Toronto Star

‘I want to be happy and find that joy again’

- DOUG SMITH SPORTS REPORTER

He’d sit and watch parts of the Raptors’ inglorious exit from the NBA playoffs, and Pascal Siakam wouldn’t recognize himself.

Oh, the body was the same, but the soul was different. He’d feel the invisible weight of the pandemic and a world in turmoil, and he couldn’t see his true self.

He vowed then that he’d find a way to be himself again — the joyful young man who loved what he did, rather than a worker just doing his job.

“When I watched the game, one of the things that I really felt was I didn’t recognize myself in terms of just, like, having fun,” Siakam said Thursday, the first time he’s spoken publicly at length about the Raptors’ — and his — disappoint­ing performanc­e in the 2020 post-season.

“I’m always somebody that has fun playing the game and I love this game, and I don’t never want to be able to play the game without any joy. I think that’s just something that I didn’t see (in) myself.”

To be sure, life was coming hard and fast at Siakam, and everyone else, when the NBA resumed play over the summer.
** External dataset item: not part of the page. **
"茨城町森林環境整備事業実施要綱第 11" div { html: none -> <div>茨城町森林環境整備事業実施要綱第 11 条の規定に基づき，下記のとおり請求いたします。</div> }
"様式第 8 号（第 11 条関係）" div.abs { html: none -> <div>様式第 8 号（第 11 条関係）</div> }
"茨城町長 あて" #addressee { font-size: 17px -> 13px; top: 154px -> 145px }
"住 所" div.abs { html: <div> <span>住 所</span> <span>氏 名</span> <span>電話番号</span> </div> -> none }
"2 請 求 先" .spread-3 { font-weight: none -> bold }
A global pandemic was raging, teams were locked inside a bubble in Orlando, young Black men and women were being murdered and protests across the United States were disrupting the lives of friends and families separated from the players.
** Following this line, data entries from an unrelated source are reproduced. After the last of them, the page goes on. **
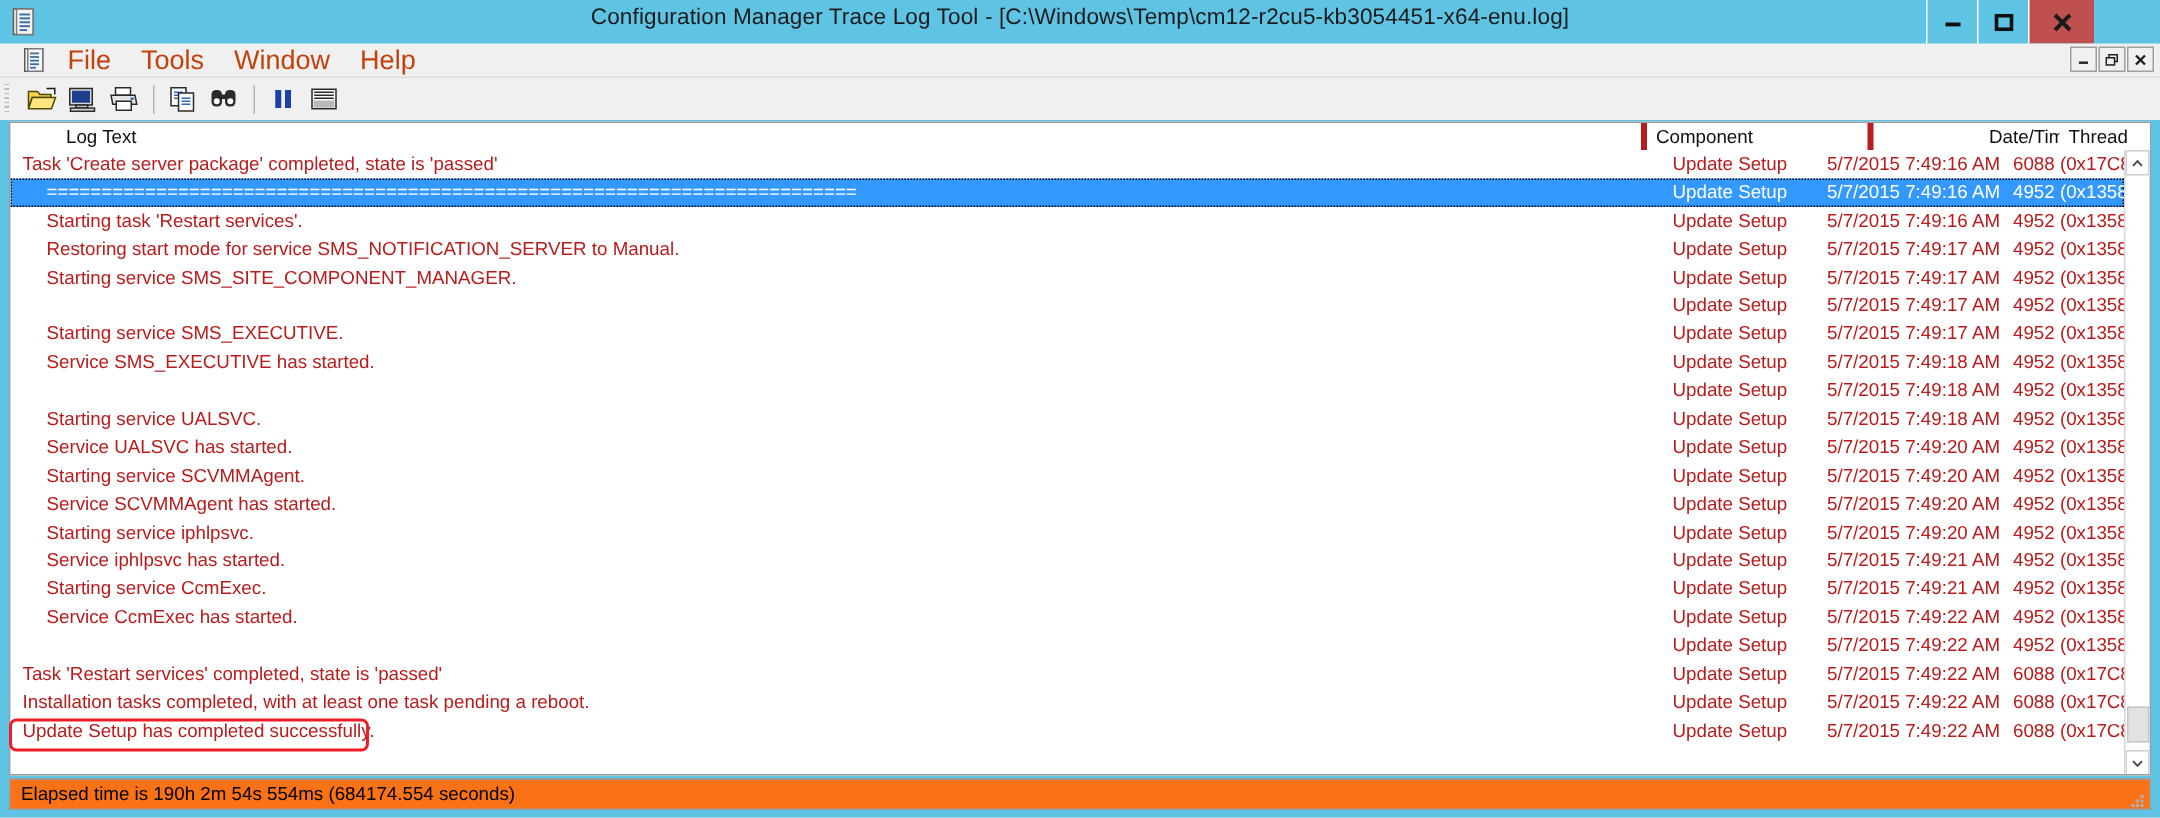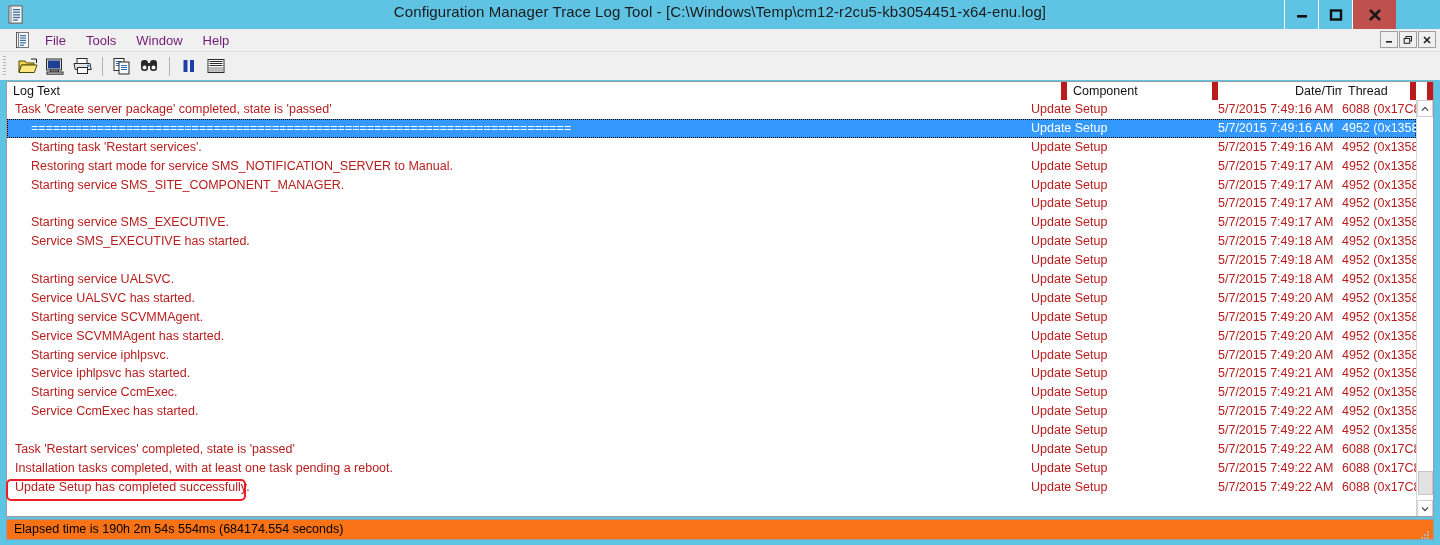"File" .menu-item { color: #701a75 -> #c2410c; font-size: 13px -> 18px }
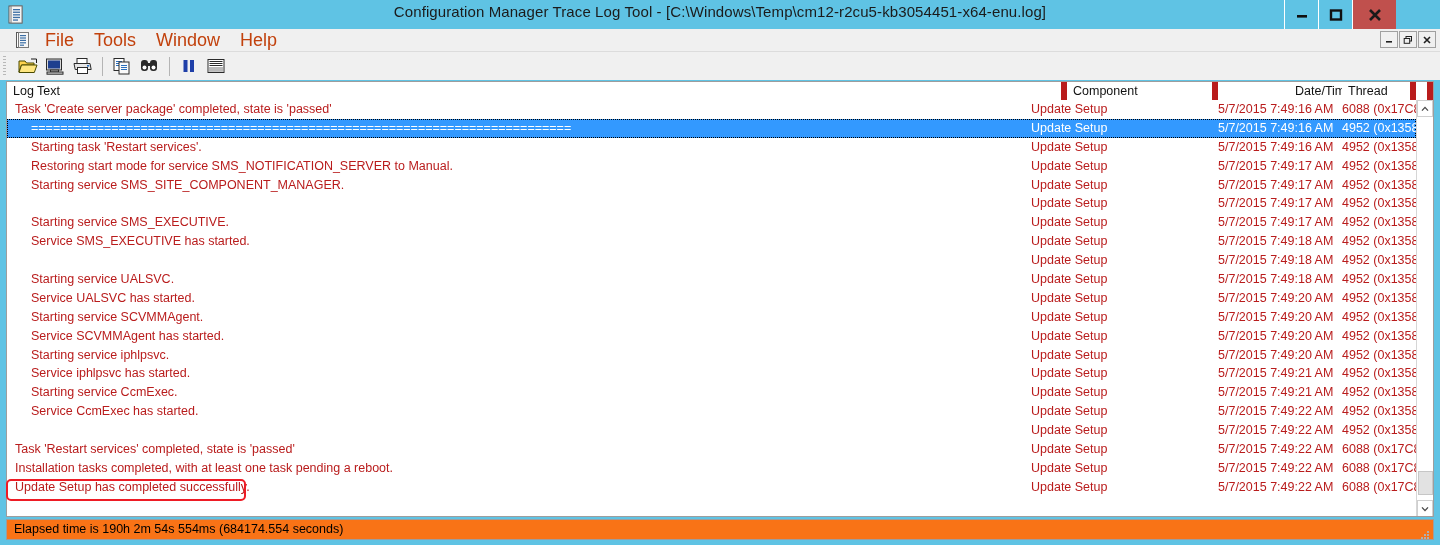"Log Text" .hcell { border-right: 6px solid #b91c1c -> 4px solid #b91c1c; margin-left: none -> 31px }
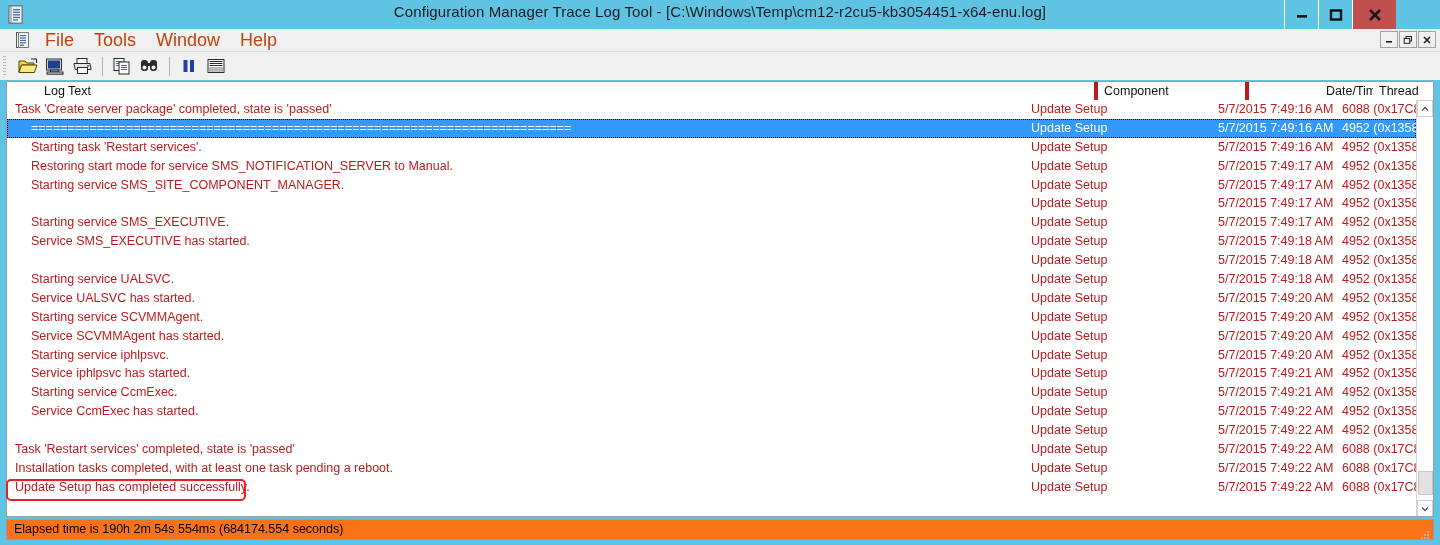"Update Setup" .row .c-comp { left: 1024px -> 1108px }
Some handled it better than others; some had things gnaw at them and change their very being. Siakam was far more the latter.
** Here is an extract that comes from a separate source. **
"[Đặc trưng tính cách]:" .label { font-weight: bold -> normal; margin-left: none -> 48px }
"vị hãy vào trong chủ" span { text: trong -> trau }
“I mean, the world is crazy right now.” he said.

“There’s so many different things that we all have to deal with as individual­s, and I think it was no different for me. Just dealing with different things from the virus, to just all the things that are going on the world, family problems … everything.

“It was just a lot of things, and I didn’t feel like I was where I wanted to be physically and mentally.”

Things may not have changed much since those times — the protests have abated, while the

pandemic is claiming more victims than ever before — but Siakam said he’s better able to handle the vagaries of life now.

Aside from not yet having a place to live in the Raptors’ temporary Tampa home, Siakam said he feels more comfortabl­e and at peace than he did the last time they moved to Florida.

He expanded his off-season work to include such things as a full-time nutritioni­st and a strength and conditioni­ng coach — the usual steps in the maturation of a still-young profession­al.

The Raptors feel Siakam’s post-season was just a blip, an outlier in a career that’s been ascendant since he arrived as a question mark of a 27th pick in the 2016 NBA draft. He will be asked to carry more of the load this coming season after the departure of frontcourt teammates Serge Ibaka and Marc Gasol, and the coaching staff and his teammates are fine with that.

Siakam said he was surprised that at least one of the freeagent big men didn’t return, but when he was putting together his off-season cadre of coaches and assistants, it was with an eye on an enhanced Raptors role.

“Sometimes just getting on a call with those people was just crazy, to see that amount of people just focusing on me and making sure that I’m good, and wanting to make me the best player that I can be,” he said. “I think we did an excellent job — my team, my agent, all the people around me — just making sure I had everything that I needed.

“Obviously we wanted to have more time, but that’s 2020, right? You don’t know what is going to happen. You have to expect anything and you’ve got to just be ready.”

One thing he didn’t do, he said, was pay attention to the criticism levied at him when last season ended.

It was the first time he’d ever been anything but the apple of fans’ eyes. Some of what was said was vile in the immediate aftermath of Toronto’s playoff ouster.

The night the Raptors lost Game 7 to the Boston Celtics, teammate Kyle Lowry suggested that he would counsel Siakam to read everything, hear everything and use it as motivation, as Lowry had once done. It’s not Siakam’s style, though. “I think we all deal with things differentl­y and for me, if I listened to people I would never be where I am today,” he said.

“I want to be happy and find that joy again of just playing and having fun, and I don’t think me focusing on what people say is going to help me do that. I don’t really focus on that.”

It’s not him. And he now knows the consequenc­es of not being himself.